What is conservation?
It’s a word you probably encounter every time you visit the Zoo or read something we post online, but what does it mean? There’s not really an official definition, but I like to think of conservation as anything that helps wildlife or the environment. This includes individual action, environmental laws, non-governmental programs for wildlife, sustainability initiatives, and so much more. Regardless of the type of conservation work, it’s important to know that it’s a team effort. Individual action is more impactful when more people participate. Environmental laws are only effective when there’s framework for monitoring and enforcement. And programs for wildlife rely on broad networks of support, often including volunteers and donors.
That’s why Zoo Atlanta works with a diverse collection of conservation programs to protect wildlife and wild places. From the world’s smallest turtle species (bog turtles) right here in Georgia, to Earth’s largest land mammal (elephants) in Africa, we’re proud to support a variety of projects around the world working to preserve biodiversity. Throughout this year, our Conservation Blogs will highlight the partnerships that you make possible through your support of the Zoo.
These partnerships are as diverse as the wildlife and ecosystems they’re working to protect, but they all meet certain criteria that Zoo Atlanta assesses when choosing which projects and programs to support. First and foremost, they must address the specific threats to the species or ecosystem they aim to protect. For example, if the primary cause of a species’ population decline is habitat loss, rear-and-release efforts are unlikely to be effective without protected habitat to provide a safe environment for released animals. Using a science-based approach is also essential to success.

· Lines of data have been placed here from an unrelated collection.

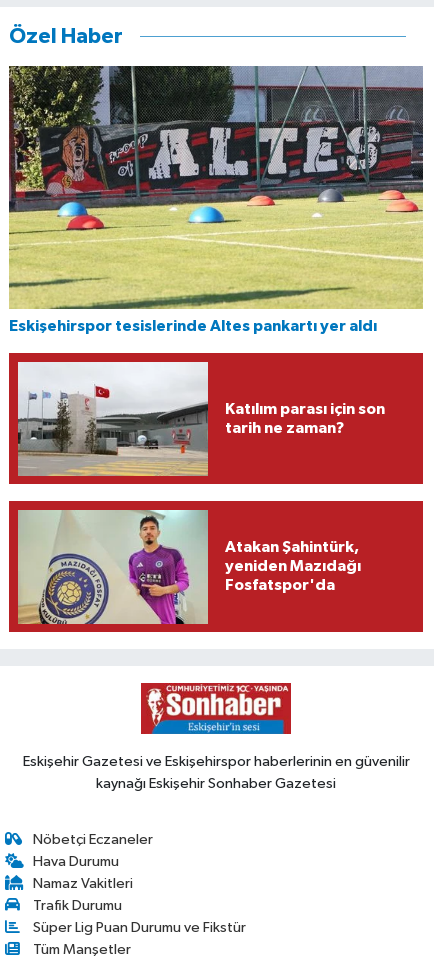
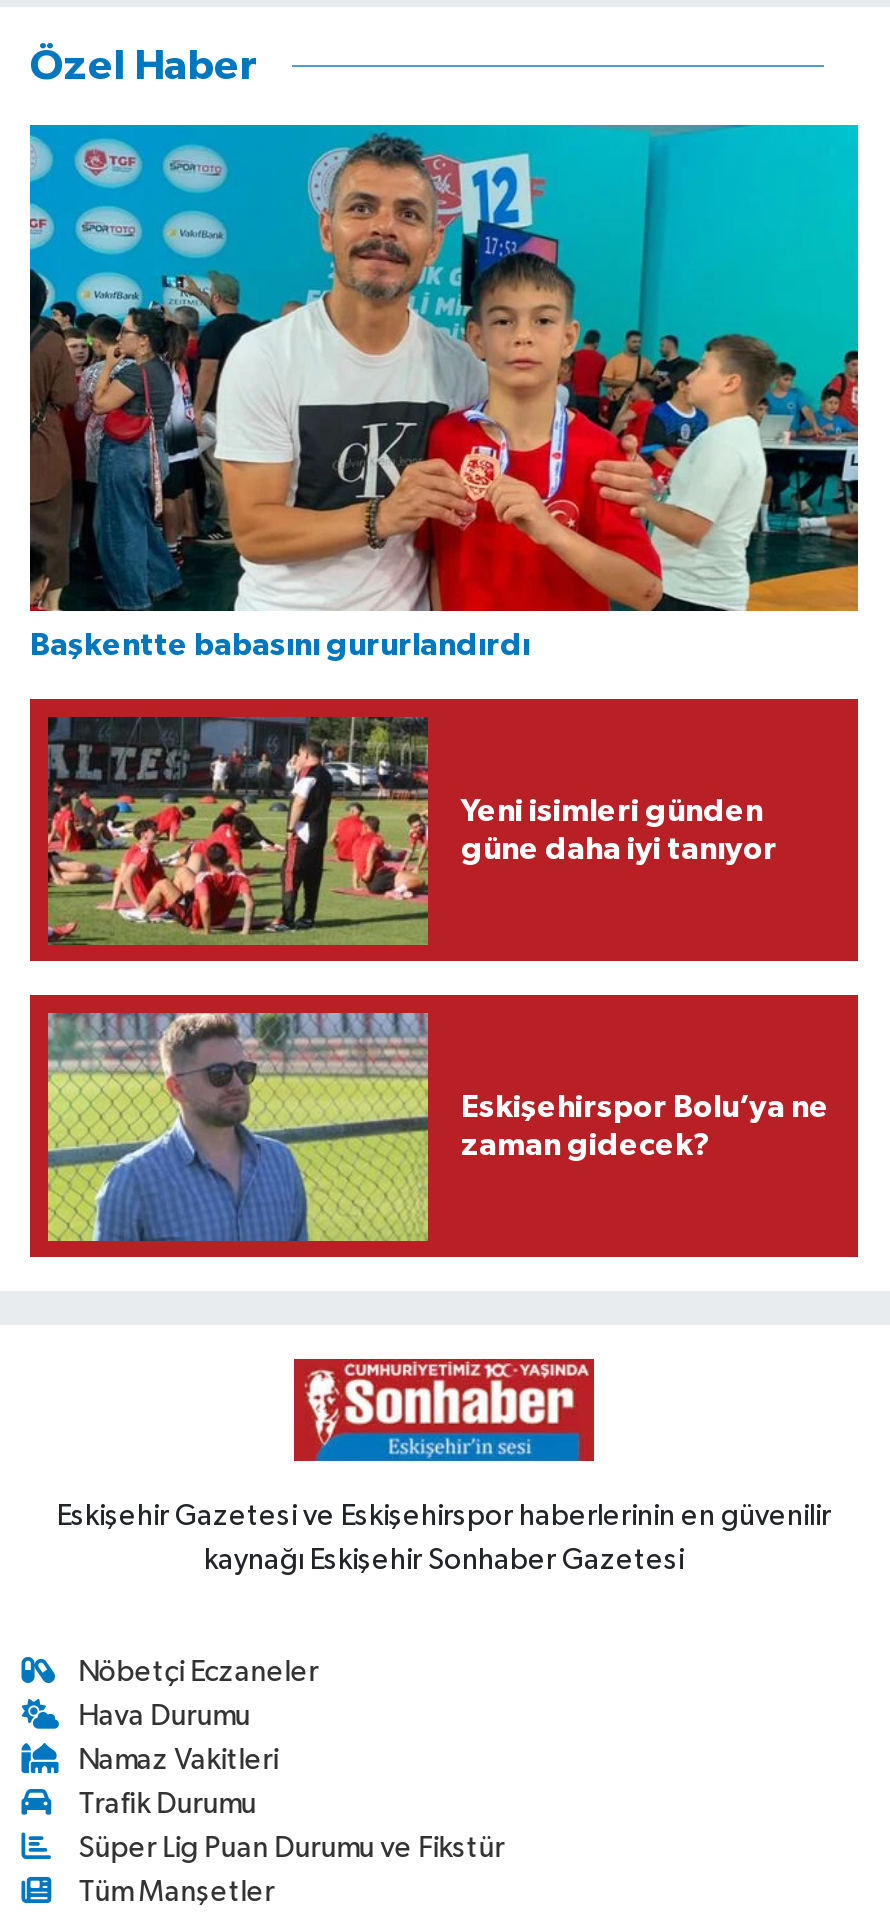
- [image]
- Eskişehirspor tesislerinde Altes pankartı yer aldı
+ [image]
+ Başkentte babasını gururlandırdı

- [image]
- Katılım parası için son
- tarih ne zaman?
+ [image]
+ Yeni isimleri günden
+ güne daha iyi tanıyor

- [image]
- Atakan Şahintürk,
- yeniden Mazıdağı
- Fosfatspor'da
+ [image]
+ Eskişehirspor Bolu’ya ne
+ zaman gidecek?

Since threats to wildlife are typically interrelated, conservation programs must be multi-dimensional to be effective. Whether we’re considering a one-time grant or a long-term commitment, we look beyond ecological and scientific endeavors to evaluate how potential partners work with their local communities. For example, do they support the local economy by training and hiring from nearby communities? Are they thinking about the future and building capacity by training local students to participate in their work? Do they offer educational programs and/or host community awareness events? These are all indicators that a project is likely to deliver long-term benefits to both wildlife and people.
These are just some of the criteria we look for in potential conservation partners. As you follow along with us throughout the year, we’ll highlight the amazing work our colleagues in conservation are doing across the globe to protect and preserve wildlife. We hope you’ll be inspired to get involved by either taking action at home or by joining us in supporting our partners in conservation. Wildlife and wild places need us.